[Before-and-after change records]
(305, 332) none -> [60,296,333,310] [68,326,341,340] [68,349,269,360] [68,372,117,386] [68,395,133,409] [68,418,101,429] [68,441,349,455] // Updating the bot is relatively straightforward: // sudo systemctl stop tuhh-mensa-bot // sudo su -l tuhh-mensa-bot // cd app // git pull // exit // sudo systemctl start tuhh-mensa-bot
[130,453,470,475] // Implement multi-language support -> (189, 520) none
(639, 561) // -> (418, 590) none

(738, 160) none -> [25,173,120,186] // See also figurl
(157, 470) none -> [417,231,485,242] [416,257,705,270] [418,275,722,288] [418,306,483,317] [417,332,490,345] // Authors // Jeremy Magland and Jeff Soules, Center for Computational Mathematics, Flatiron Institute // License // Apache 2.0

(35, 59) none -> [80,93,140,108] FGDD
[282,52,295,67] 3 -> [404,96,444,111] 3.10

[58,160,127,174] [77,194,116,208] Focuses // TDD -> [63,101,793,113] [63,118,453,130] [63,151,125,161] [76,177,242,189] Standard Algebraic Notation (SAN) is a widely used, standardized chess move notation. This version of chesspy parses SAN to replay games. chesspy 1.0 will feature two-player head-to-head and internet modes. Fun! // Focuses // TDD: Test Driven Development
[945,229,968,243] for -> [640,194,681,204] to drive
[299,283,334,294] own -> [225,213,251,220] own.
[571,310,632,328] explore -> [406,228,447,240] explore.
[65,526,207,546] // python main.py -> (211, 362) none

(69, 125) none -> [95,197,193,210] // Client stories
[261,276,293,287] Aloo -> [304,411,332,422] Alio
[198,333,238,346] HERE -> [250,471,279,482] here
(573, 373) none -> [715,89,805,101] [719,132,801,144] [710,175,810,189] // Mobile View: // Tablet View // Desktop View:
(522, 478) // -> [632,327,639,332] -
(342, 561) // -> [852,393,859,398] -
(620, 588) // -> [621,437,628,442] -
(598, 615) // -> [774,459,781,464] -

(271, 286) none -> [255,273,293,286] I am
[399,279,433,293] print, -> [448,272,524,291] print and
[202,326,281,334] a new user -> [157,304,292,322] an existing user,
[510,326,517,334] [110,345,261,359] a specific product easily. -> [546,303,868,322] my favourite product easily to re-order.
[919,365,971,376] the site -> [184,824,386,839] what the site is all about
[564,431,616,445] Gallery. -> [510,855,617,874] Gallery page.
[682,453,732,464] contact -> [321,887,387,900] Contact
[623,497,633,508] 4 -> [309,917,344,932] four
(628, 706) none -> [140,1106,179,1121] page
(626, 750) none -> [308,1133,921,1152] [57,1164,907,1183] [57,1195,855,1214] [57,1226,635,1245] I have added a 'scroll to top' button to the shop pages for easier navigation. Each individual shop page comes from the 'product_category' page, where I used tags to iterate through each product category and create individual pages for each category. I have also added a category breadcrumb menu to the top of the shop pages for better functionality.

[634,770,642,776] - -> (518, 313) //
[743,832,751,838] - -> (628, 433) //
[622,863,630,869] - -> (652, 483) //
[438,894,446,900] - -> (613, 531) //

**Work required**:
Keep only those lines of the records that hold "product", and return them.

**Result**:
[510,326,517,334] [110,345,261,359] a specific product easily. -> [546,303,868,322] my favourite product easily to re-order.
(626, 750) none -> [308,1133,921,1152] [57,1164,907,1183] [57,1195,855,1214] [57,1226,635,1245] I have added a 'scroll to top' button to the shop pages for easier navigation. Each individual shop page comes from the 'product_category' page, where I used tags to iterate through each product category and create individual pages for each category. I have also added a category breadcrumb menu to the top of the shop pages for better functionality.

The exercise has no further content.